Brigada canina da polícia de Luanda, Angola, bloqueia manifestação na capital. 27 de Maio
Brigada canina da polícia de Luanda, Angola, bloqueia manifestação na capital. 27 de Maio

Em causa ataque a manifestantes no Sábado

A polícia angolana ainda não reagiu a uma declaração da Amnistia Internacional para a África Austral condenado o uso da força contra uma manifestação no passado Sábado em Luanda

A organização disse que essa acção policial faz parte da “repressão à liberdade de associação, reunião e expressão que sufoca opiniões divergentes”.

Os manifestantes que exigiam justiça para as vítimas submetidas a tortura e execuções extrajudiciais em Angola em 1977, foram reprimidos com cães e porretes, relatam os manifestantes.

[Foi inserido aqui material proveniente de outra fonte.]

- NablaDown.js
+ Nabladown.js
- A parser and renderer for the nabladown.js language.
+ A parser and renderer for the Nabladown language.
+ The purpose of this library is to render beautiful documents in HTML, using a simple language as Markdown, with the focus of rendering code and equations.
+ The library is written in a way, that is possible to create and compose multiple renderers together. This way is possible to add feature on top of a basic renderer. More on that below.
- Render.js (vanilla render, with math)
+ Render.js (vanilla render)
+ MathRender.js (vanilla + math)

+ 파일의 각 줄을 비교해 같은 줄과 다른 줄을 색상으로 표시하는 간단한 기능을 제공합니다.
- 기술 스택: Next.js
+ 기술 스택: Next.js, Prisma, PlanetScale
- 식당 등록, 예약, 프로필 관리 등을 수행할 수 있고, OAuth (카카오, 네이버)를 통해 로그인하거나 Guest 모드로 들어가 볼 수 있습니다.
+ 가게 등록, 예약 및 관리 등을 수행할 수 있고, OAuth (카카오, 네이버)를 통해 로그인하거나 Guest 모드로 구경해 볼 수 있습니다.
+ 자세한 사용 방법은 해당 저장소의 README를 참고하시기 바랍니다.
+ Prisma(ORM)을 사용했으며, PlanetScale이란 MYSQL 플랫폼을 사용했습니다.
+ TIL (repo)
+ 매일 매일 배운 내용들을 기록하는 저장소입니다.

O general Silva Mateus um dos organizadores da manifestação reprimida este domingo, conta como a polícia de Luanda reagiu a manifestação que era realizada de forma pacífica.

“Nós perguntamos porque é que estavam a impedir a nossa marcha e eles disseram que eram ordens superiores e nós dissemos se é ordem superior todos nós somos superiores”, disse.

Quando os manifestantes chegaram próximo da sede do MPLA depararam com vários polícias e “homens com cães e porretes que nos atacaram”, disse.

A VOA tentou obter uma reacção do comandante Geral da Polícia Nacional, Comissario Chefe Alfredo Eduardo Mingas “Panda”, mas não obteve qualquer resposta

O MPLA, partido no poder, na voz do seu porta-voz Norberto Garcia, disse à VOA, que o Estado como “pessoa de bem age sempre no estreito cumprimento da lei”, defendendo a proibição do protesto.